- [Before-and-after change data]:
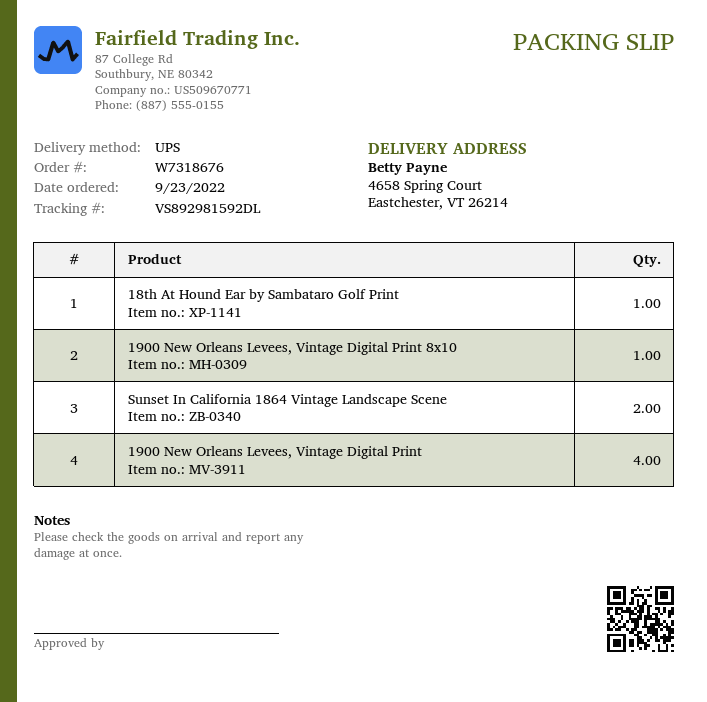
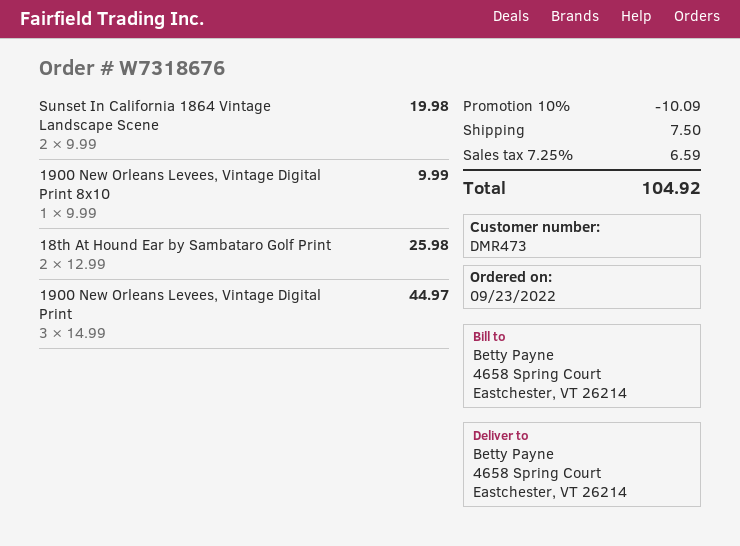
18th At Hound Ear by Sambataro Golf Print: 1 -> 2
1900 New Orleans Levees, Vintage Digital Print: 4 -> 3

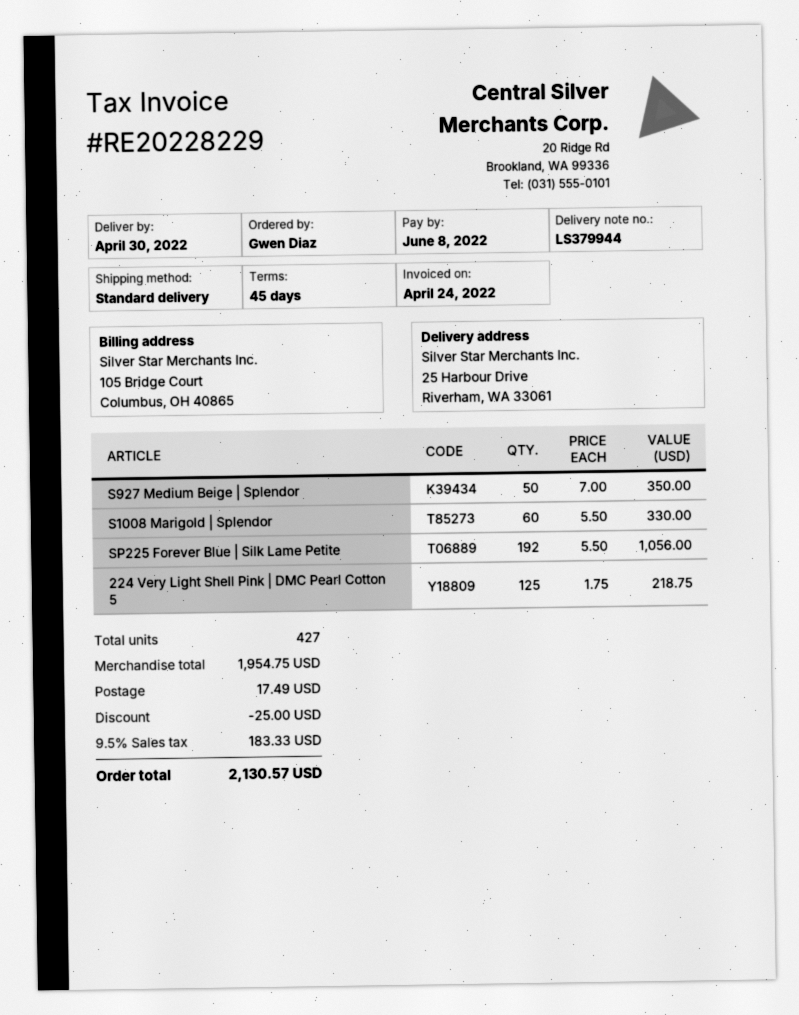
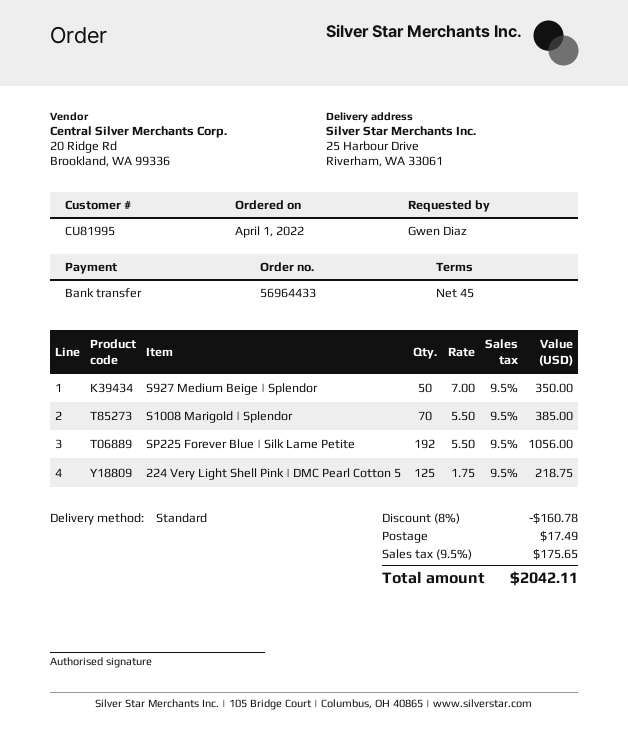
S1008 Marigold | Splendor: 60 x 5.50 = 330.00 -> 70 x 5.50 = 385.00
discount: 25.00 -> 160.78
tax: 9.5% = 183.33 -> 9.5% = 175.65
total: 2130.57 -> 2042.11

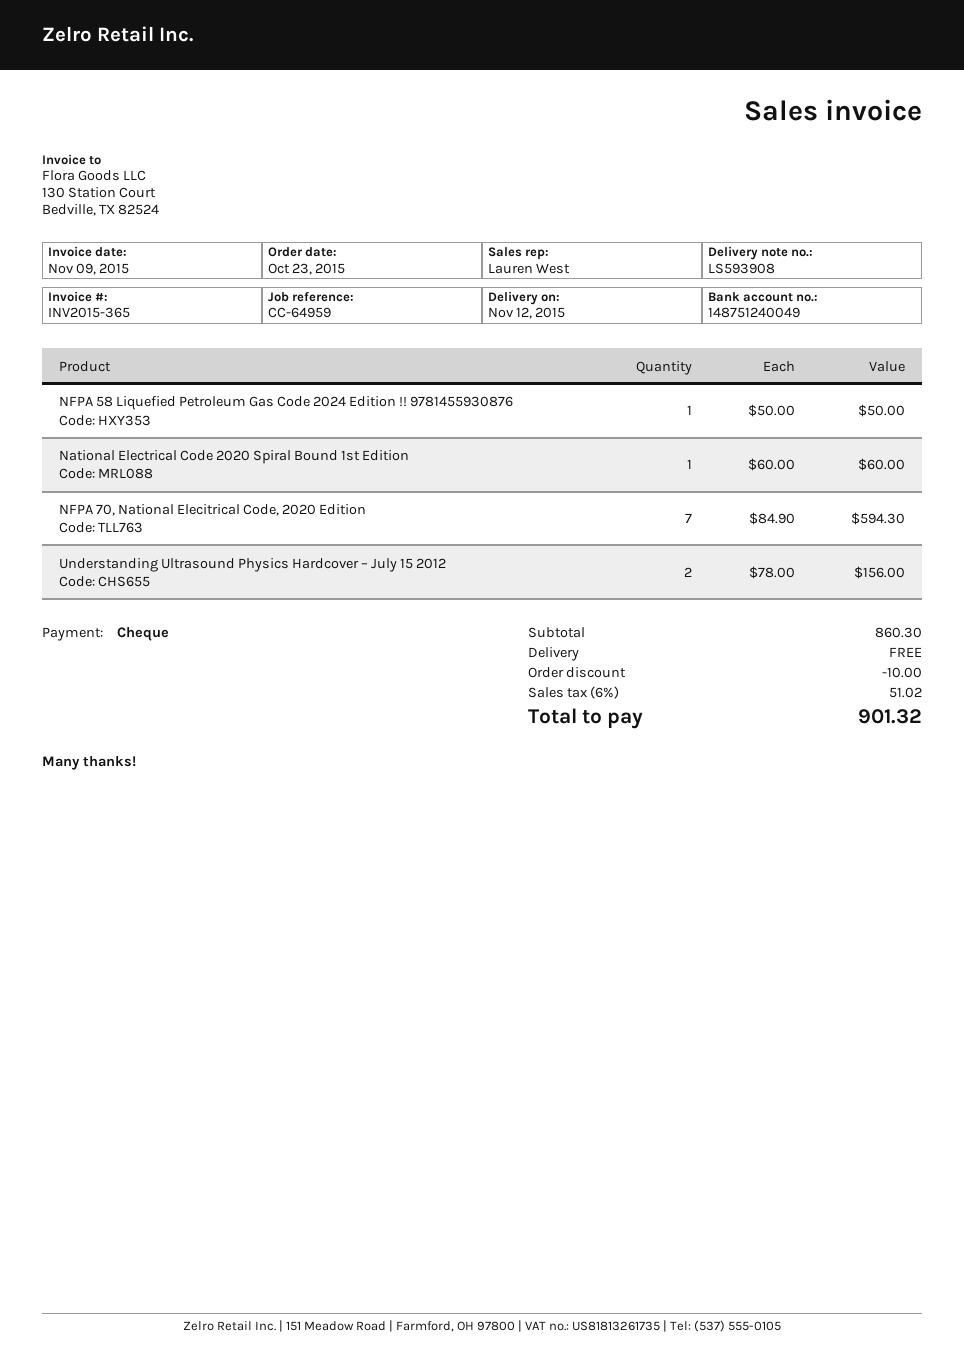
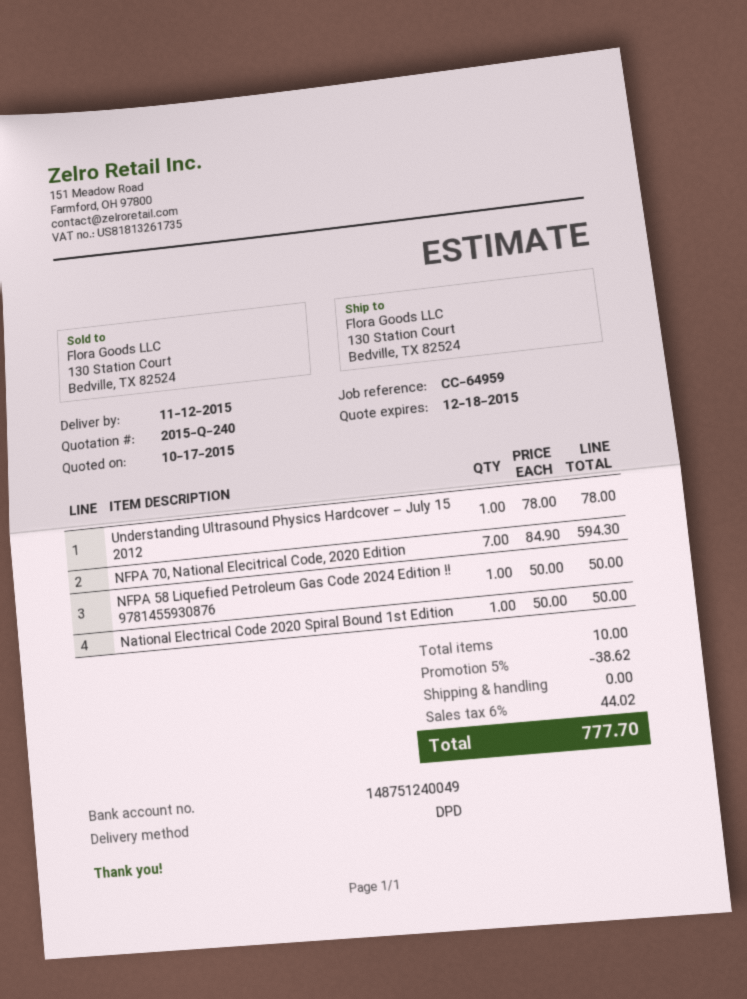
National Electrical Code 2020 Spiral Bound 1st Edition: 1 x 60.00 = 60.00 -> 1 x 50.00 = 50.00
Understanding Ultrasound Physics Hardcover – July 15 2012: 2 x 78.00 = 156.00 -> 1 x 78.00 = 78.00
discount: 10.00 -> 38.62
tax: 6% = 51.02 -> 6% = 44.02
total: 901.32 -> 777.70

- [What you need to do]:
Among the records above, find the lines where the word "total" appears and copy them.

- [Solution to the exercise]:
total: 2130.57 -> 2042.11
total: 901.32 -> 777.70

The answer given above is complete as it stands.